**Data section**

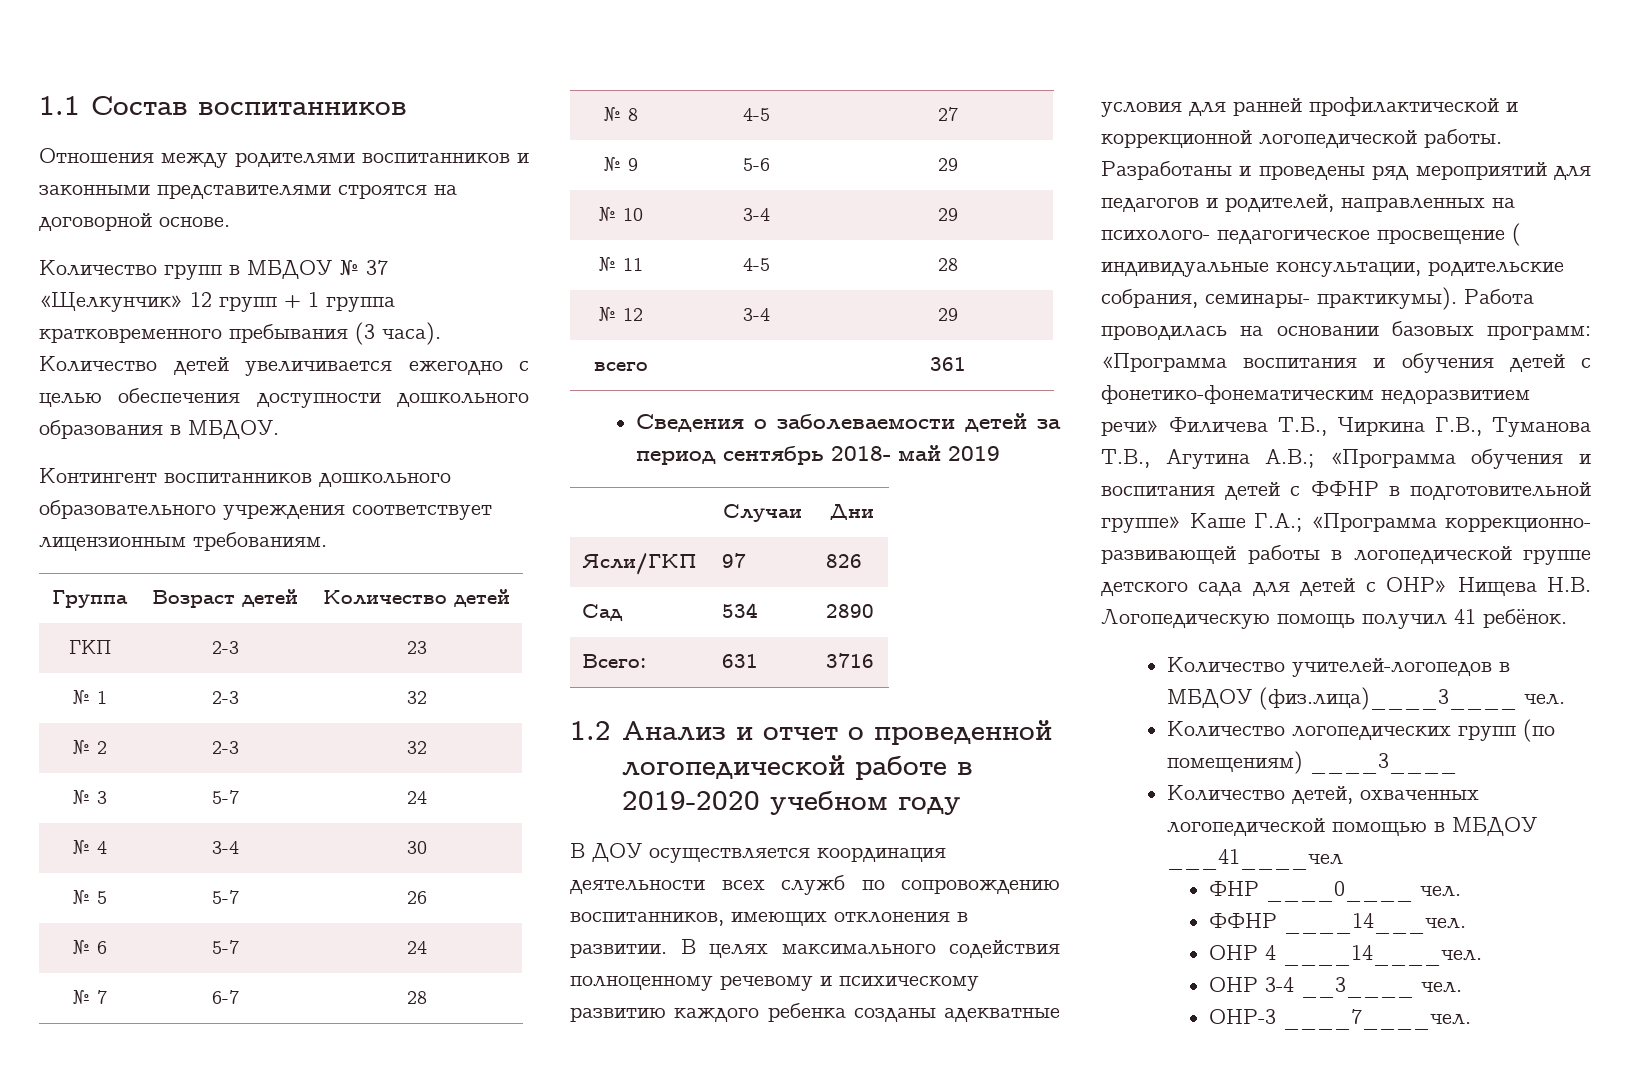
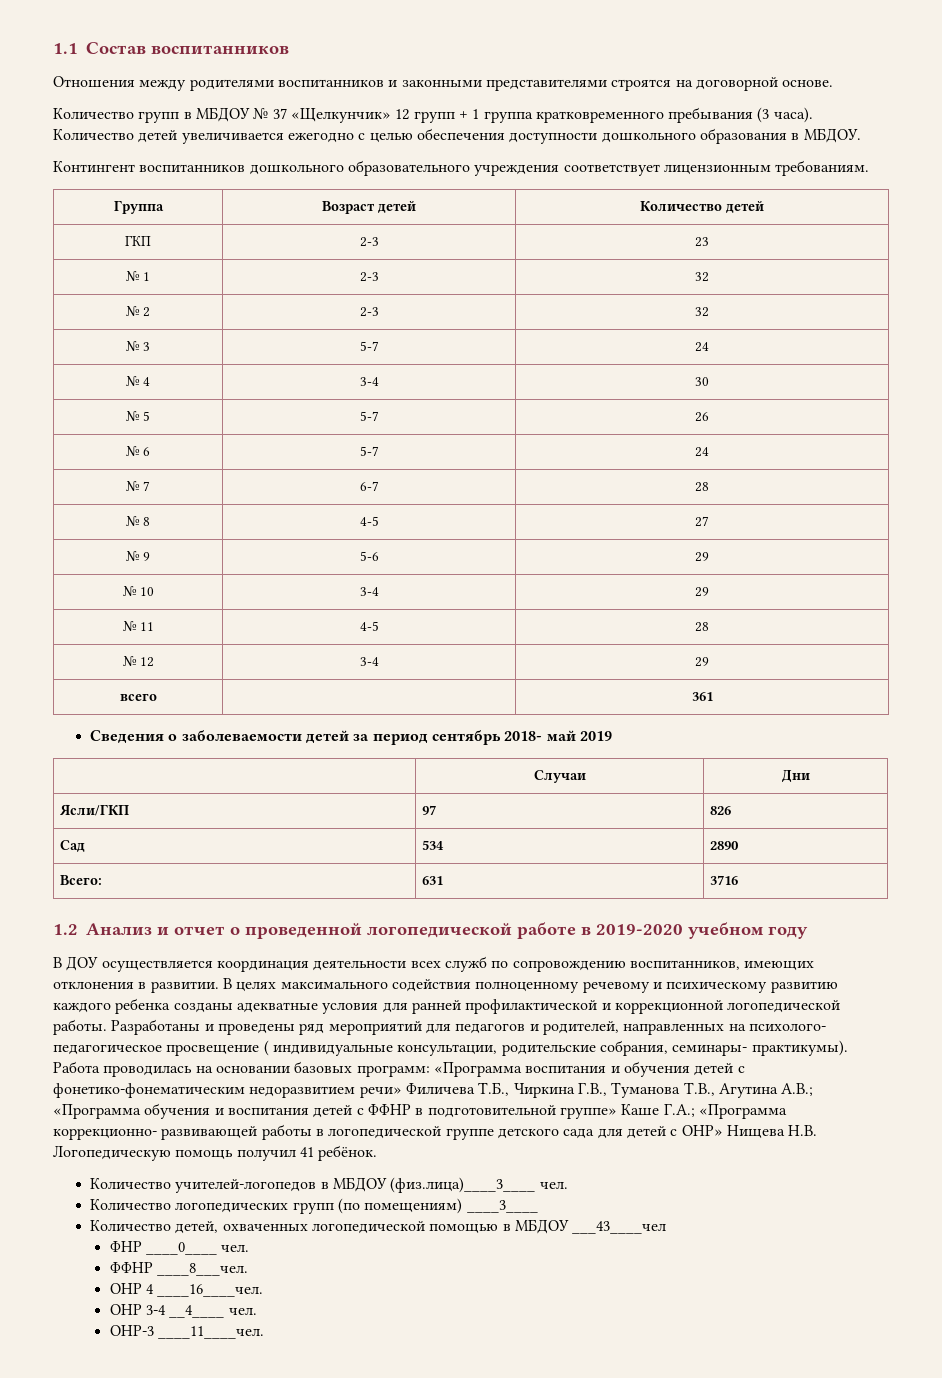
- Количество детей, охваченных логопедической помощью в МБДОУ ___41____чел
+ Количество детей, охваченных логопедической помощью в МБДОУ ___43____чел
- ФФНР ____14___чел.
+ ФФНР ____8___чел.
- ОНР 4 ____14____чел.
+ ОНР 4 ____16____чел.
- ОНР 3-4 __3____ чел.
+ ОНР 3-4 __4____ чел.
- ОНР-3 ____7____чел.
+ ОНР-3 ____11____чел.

**What to work on**
Return the complete material above exactly, with no picture.

**Answer box**
- Количество детей, охваченных логопедической помощью в МБДОУ ___41____чел
+ Количество детей, охваченных логопедической помощью в МБДОУ ___43____чел
- ФФНР ____14___чел.
+ ФФНР ____8___чел.
- ОНР 4 ____14____чел.
+ ОНР 4 ____16____чел.
- ОНР 3-4 __3____ чел.
+ ОНР 3-4 __4____ чел.
- ОНР-3 ____7____чел.
+ ОНР-3 ____11____чел.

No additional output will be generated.